30 g of pentaerythritol triacrylate (NK ESTER ATMM3L manufactured by Shin-Nakamura Chemical Co., Ltd.) as a crosslinking agent and 15 g of a mixture of 2,4,6-trimethylbenzyldiphenylphosphine oxide, oligo(2-hydroxy-2-methyl-1-(4-(1-methylvinyl)phenyl)acetone), 2,4,6-trimethylbenzophenone, and 4-methylbenzophenone (Esacure KTO46 manufactured by Lamberti) as a visible light initiator were added to 1 kg of the same acrylic graft copolymer used in the front and back adhesive sheet Y9a as a (meth) acrylic copolymer, and the mixture was uniformly mixed to obtain a photocurable composition. Next, the photocurable composition was formed into a sheet with a thickness of 100 μm on a polyethylene terephthalate film (DIAFOIL MRV, manufactured by Mitsubishi Chemical Corporation, with a thickness of 100 μm) with a surface subjected to a release treatment, and then coated with a polyethylene terephthalate film (DIAFOIL MRQ, manufactured by Mitsubishi Chemical Corporation, with a thickness of 75 μm) with a surface subjected to a release treatment to prepare an adhesive sheet Y9b for an intermediate layer with a release film.

The PET films on both sides of the adhesive sheet Y9b for the middle layer are peeled off and removed in sequence, and the adhesive surfaces of two adhesive sheets Y9a for the front and back layers are sequentially adhered to the two surfaces of the adhesive sheet Y9b for the middle layer to obtain a photocurable adhesive sheet Y9. The photocurable adhesive sheet Y9 includes two types of three-layer laminates (with a total thickness of 150 μm) of (adhesive sheet Y9a for the front and back layers)/(adhesive sheet Y9b for the middle layer)/(adhesive sheet Y9a for the front and back layers), and the X/Y9 laminate is obtained in the same manner as in Example 1.

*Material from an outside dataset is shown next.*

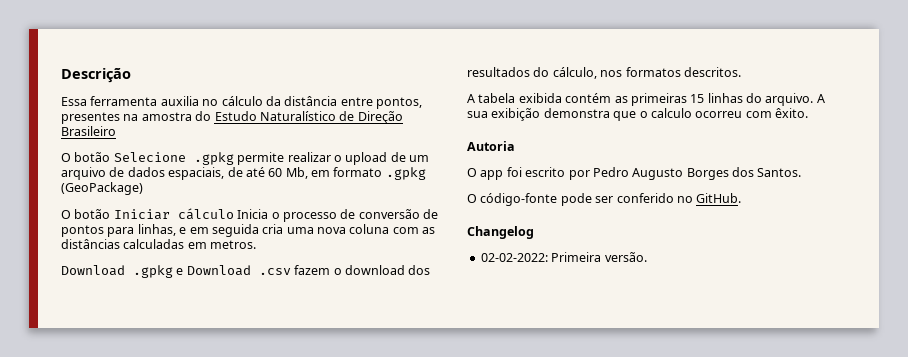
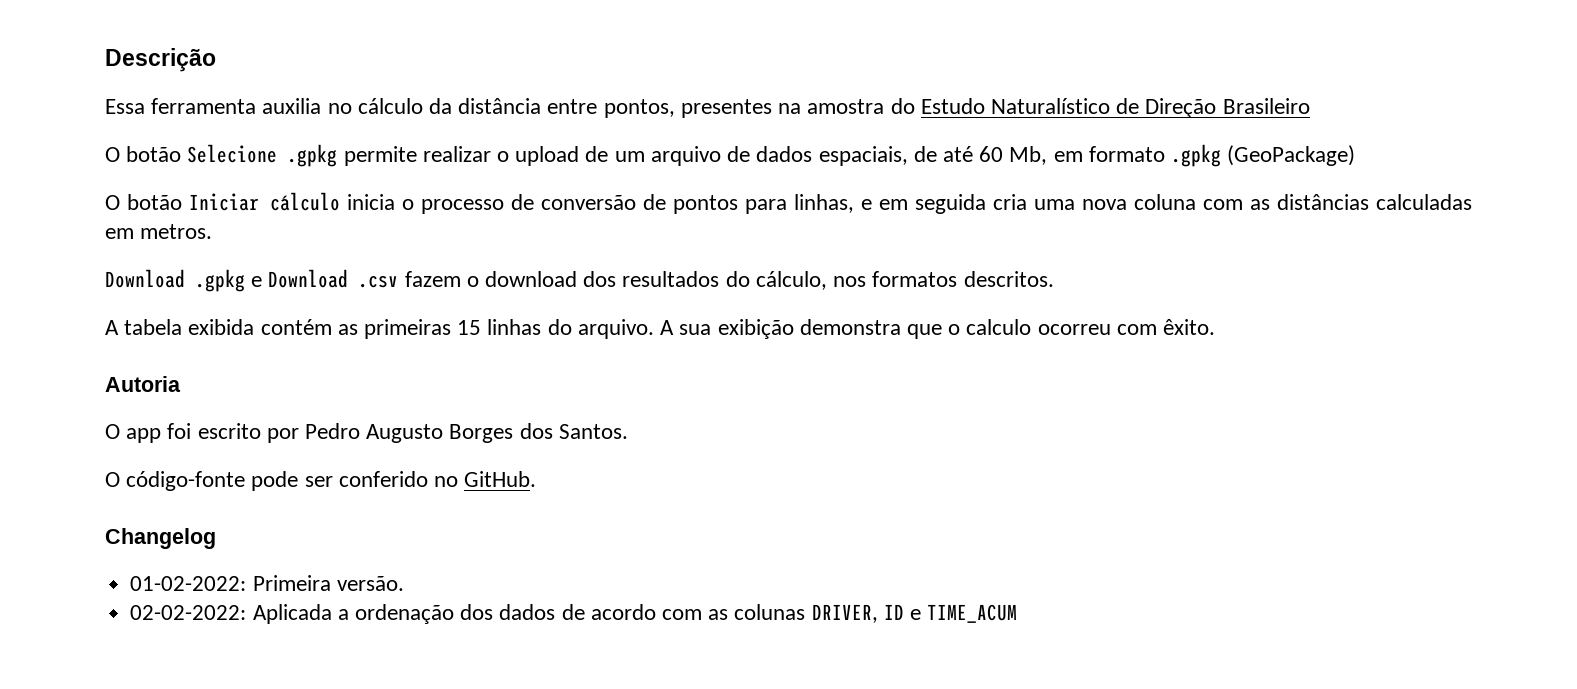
- O botão Iniciar cálculo Inicia o processo de conversão de pontos para linhas, e em seguida cria uma nova coluna com as distâncias calculadas em metros.
+ O botão Iniciar cálculo inicia o processo de conversão de pontos para linhas, e em seguida cria uma nova coluna com as distâncias calculadas em metros.
- 02-02-2022: Primeira versão.
+ 01-02-2022: Primeira versão.
+ 02-02-2022: Aplicada a ordenação dos dados de acordo com as colunas DRIVER, ID e TIME_ACUM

[Example 10] The (meth) acrylic copolymer used in the above-mentioned intermediate layer adhesive sheet Y9b is changed to a macromonomer (number average molecular weight of 3,000) having a terminal functional group of methacrylic acid and a ratio of isobutyl methacrylate to methyl methacrylate = 1:1. 13.5 parts by mass, 43.7 parts by mass of lauryl acrylate, 40 parts by mass of 2-ethylhexyl acrylate, and 2.8 parts by mass of acrylamide were randomly copolymerized to form an acrylic graft copolymer (mass average molecular weight: 160,000) to form an intermediate layer adhesive sheet Y10b. In the same manner as in Example 9, a photocurable adhesive sheet Y10 and an X/Y10 laminate were obtained. The photocurable adhesive sheet Y10 is a three-layer laminate (total thickness of 150 μm) of two types of (front and back layer adhesive sheet Y9a)/(intermediate layer adhesive sheet Y10b)/(front and back layer adhesive sheet Y9a). In addition, the photocurable adhesive sheet Y10 is a photocurable adhesive sheet that is cured by irradiation with light.

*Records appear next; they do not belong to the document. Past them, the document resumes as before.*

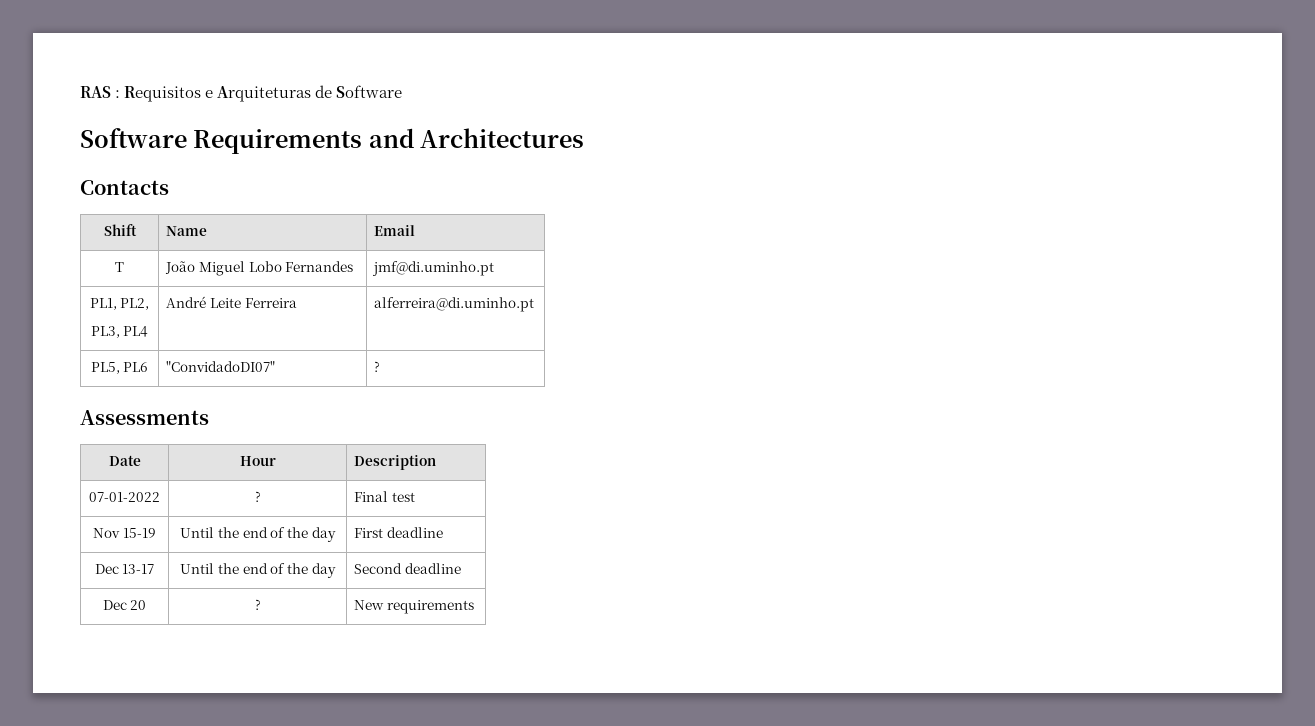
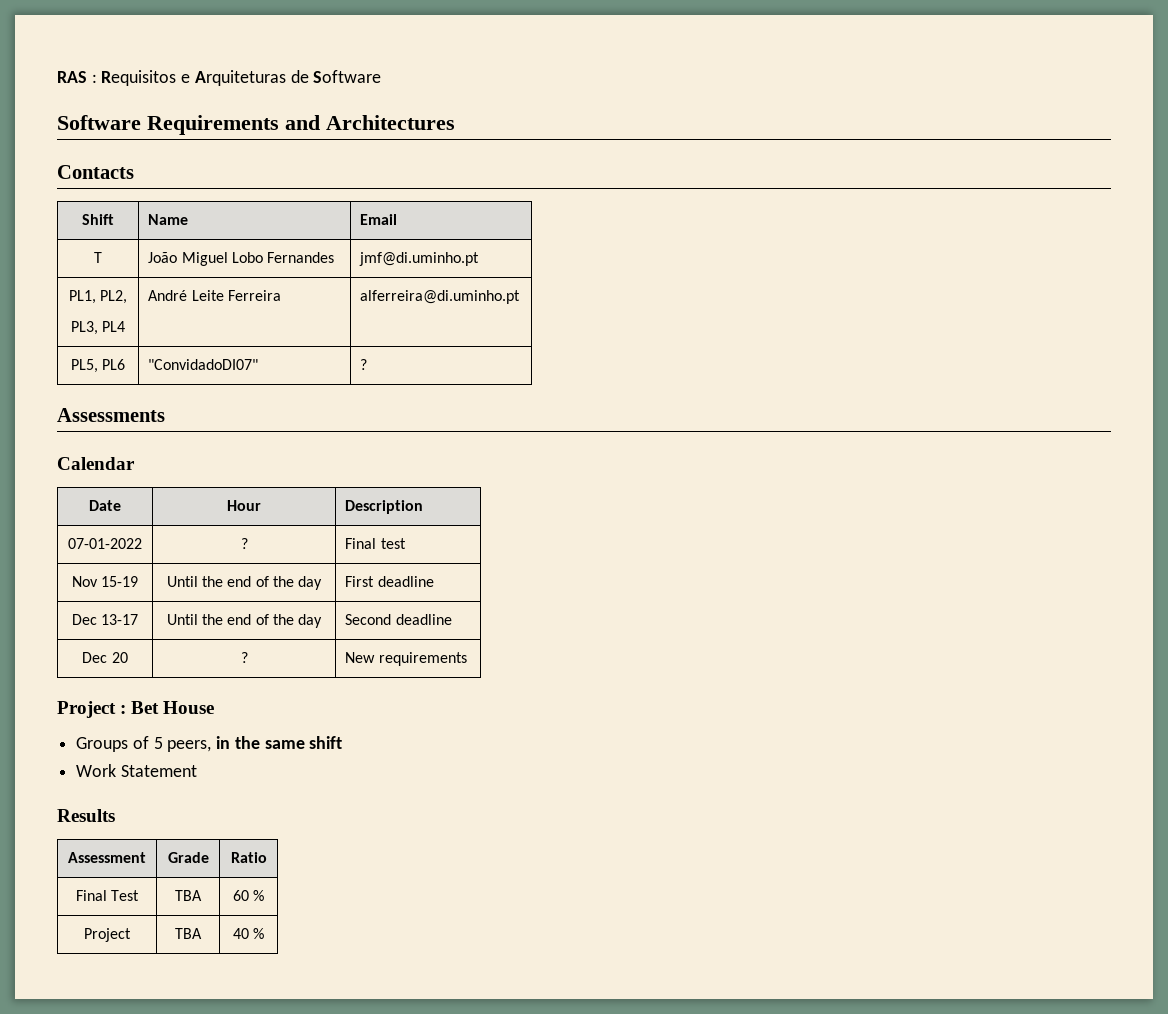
+ Calendar
+ Project : Bet House
+ Groups of 5 peers, in the same shift
+ Work Statement
+ Results
+ Assessment | Grade | Ratio
+ Final Test | TBA | 60 %
+ Project | TBA | 40 %

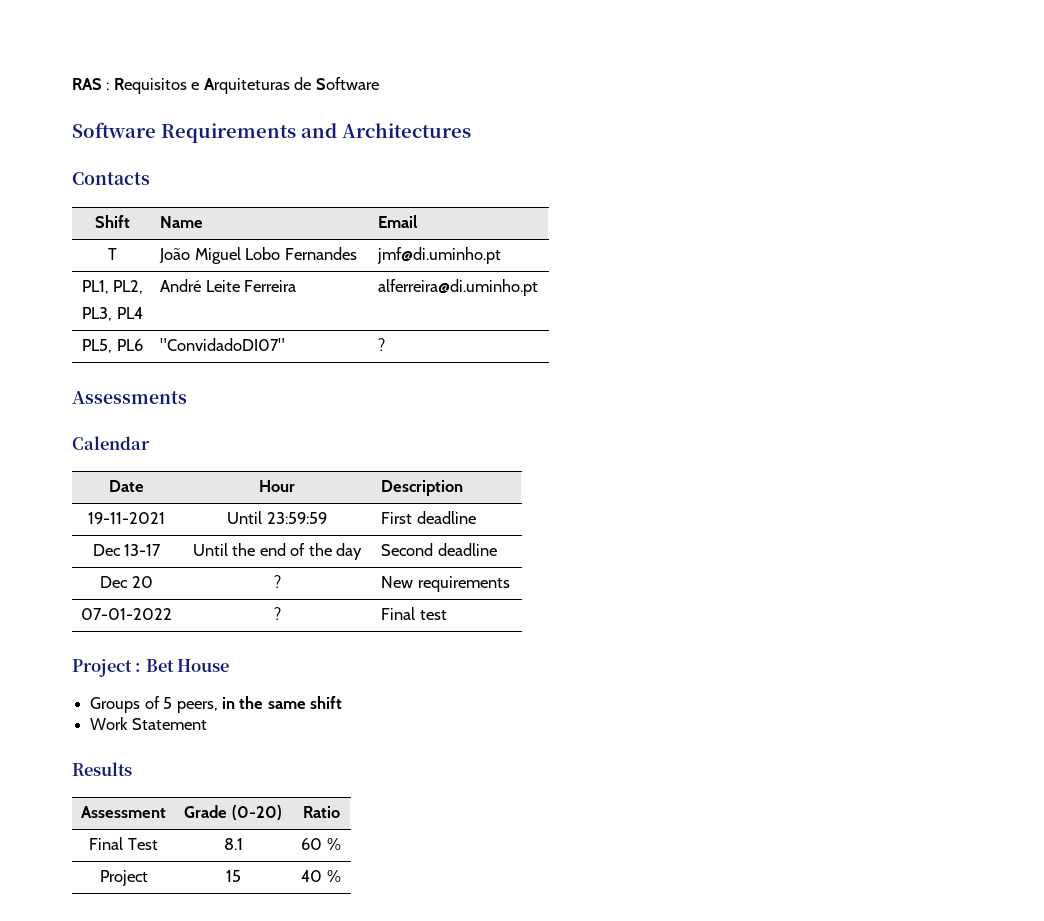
- 07-01-2022 | ? | Final test
- Nov 15-19 | Until the end of the day | First deadline
+ 19-11-2021 | Until 23:59:59 | First deadline
+ 07-01-2022 | ? | Final test
- Assessment | Grade | Ratio
+ Assessment | Grade (0-20) | Ratio
- Final Test | TBA | 60 %
+ Final Test | 8.1 | 60 %
- Project | TBA | 40 %
+ Project | 15 | 40 %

[Comparative Example 1] As a photocurable adhesive sheet, a hydrogen-absorptive initiator, i.e., a mixture of 2,4,6-trimethylbenzophenone and 4-methylbenzophenone (Esacure TZT manufactured by Lamberti) was used as a photoinitiator. The same procedure as in Example 1 was followed to obtain photocurable adhesive sheets Y11 and X/Y11 laminates.

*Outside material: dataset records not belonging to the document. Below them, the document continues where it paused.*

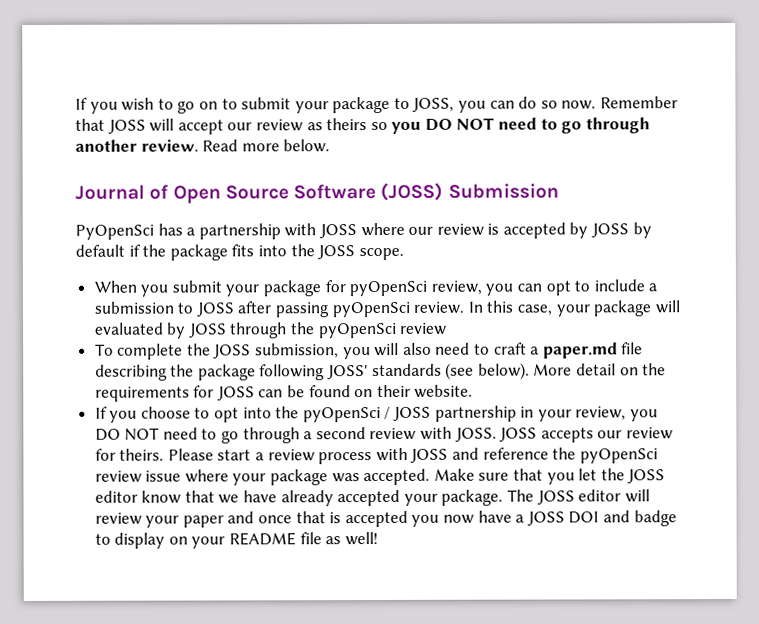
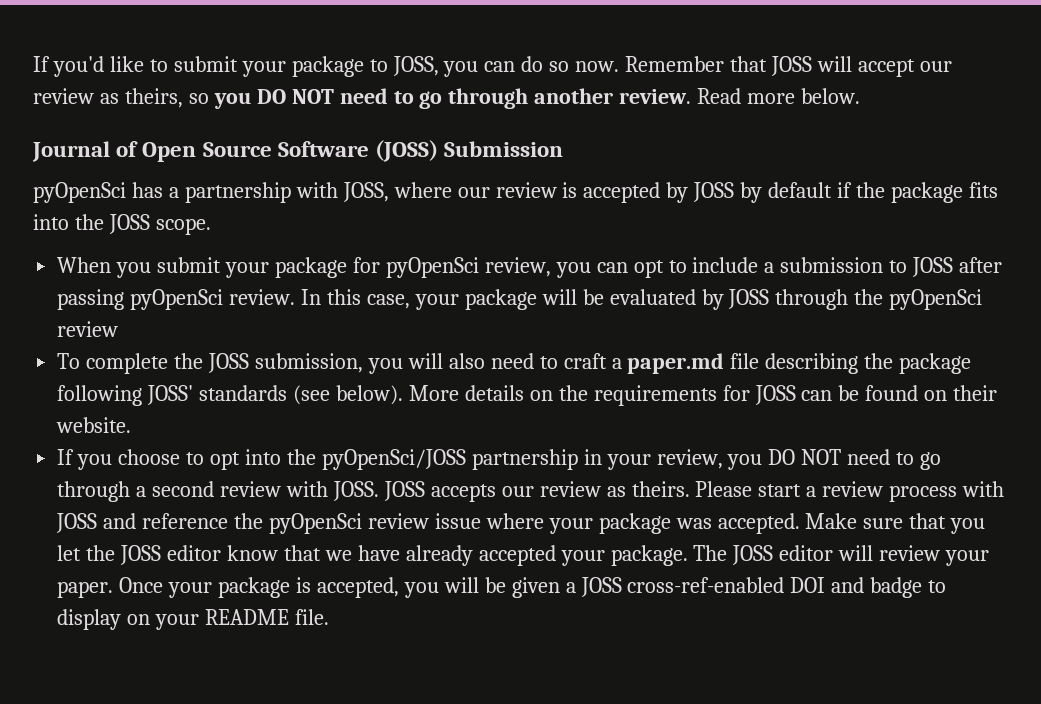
- If you wish to go on to submit your package to JOSS, you can do so now.
+ If you'd like to submit your package to JOSS, you can do so now.
- Remember that JOSS will accept our review as theirs so you DO NOT need to go through another review.
+ Remember that JOSS will accept our review as theirs, so you DO NOT need to go through another review.
- PyOpenSci has a partnership with JOSS where our review is accepted by JOSS by default if the package fits into the JOSS scope.
+ pyOpenSci has a partnership with JOSS, where our review is accepted by JOSS by default if the package fits into the JOSS scope.
- In this case, your package will evaluated by JOSS through the pyOpenSci review
+ In this case, your package will be evaluated by JOSS through the pyOpenSci review
- More detail on the requirements for JOSS can be found on their website.
+ More details on the requirements for JOSS can be found on their website.
- If you choose to opt into the pyOpenSci / JOSS partnership in your review, you DO NOT need to go through a second review with JOSS.
+ If you choose to opt into the pyOpenSci/JOSS partnership in your review, you DO NOT need to go through a second review with JOSS.
- JOSS accepts our review for theirs.
+ JOSS accepts our review as theirs.
- The JOSS editor will review your paper and once that is accepted you now have a JOSS DOI and badge to display on your README file as well!
+ The JOSS editor will review your paper. Once your package is accepted, you will be given a JOSS cross-ref-enabled DOI and badge to display on your README file.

[Comparative Example 2] As a photocurable adhesive sheet, a hydrogen-abstracting initiator, i.e., 1-[4-(4-benzoylphenylthio)phenyl]-2-methyl-2-(4-methylphenylsulfonyl)propane-1-one (produced by Lamberti, Esacure 1001M) was used as a photoinitiator. The same procedure as in Example 1 was followed to obtain photocurable adhesive sheets Y12 and X/Y12 laminates.

[Comparative Example 3] As the photocurable adhesive sheet, a commercially available non-curable optical transparent adhesive sheet that does not have photocurability was used. The same procedure as in Example 1 was followed to obtain photocurable adhesive sheets Y13 and X/Y13 laminates.

[Comparative Example 4] As the resin member X, a polycarbonate resin sheet (thickness 1.0 mm, light transmittance at 365 nm 45%, light transmittance at 405 nm 91%) without ultraviolet absorber was used. The same procedure as in Example 1 was followed to obtain a photocurable adhesive sheet Y14 and an X/Y14 laminate.

<Evaluation> This section explains the evaluation method used in this manual.

(1) Dynamic storage modulus (G') Each of the 150 μm photocurable adhesive sheets Y1 to Y14 (without release film) obtained in the examples and comparative examples was stacked 8 sheets to make a thickness of 1200 μm. The dynamic viscoelasticity measuring device, a rheometer ("MARS" manufactured by Eikon Seiki Co., Ltd.), was used to measure the adhesive jig under the conditions of Φ25 mm parallel plates, strain of 0.5%, frequency of 1 Hz, and heating rate of 3°C/min.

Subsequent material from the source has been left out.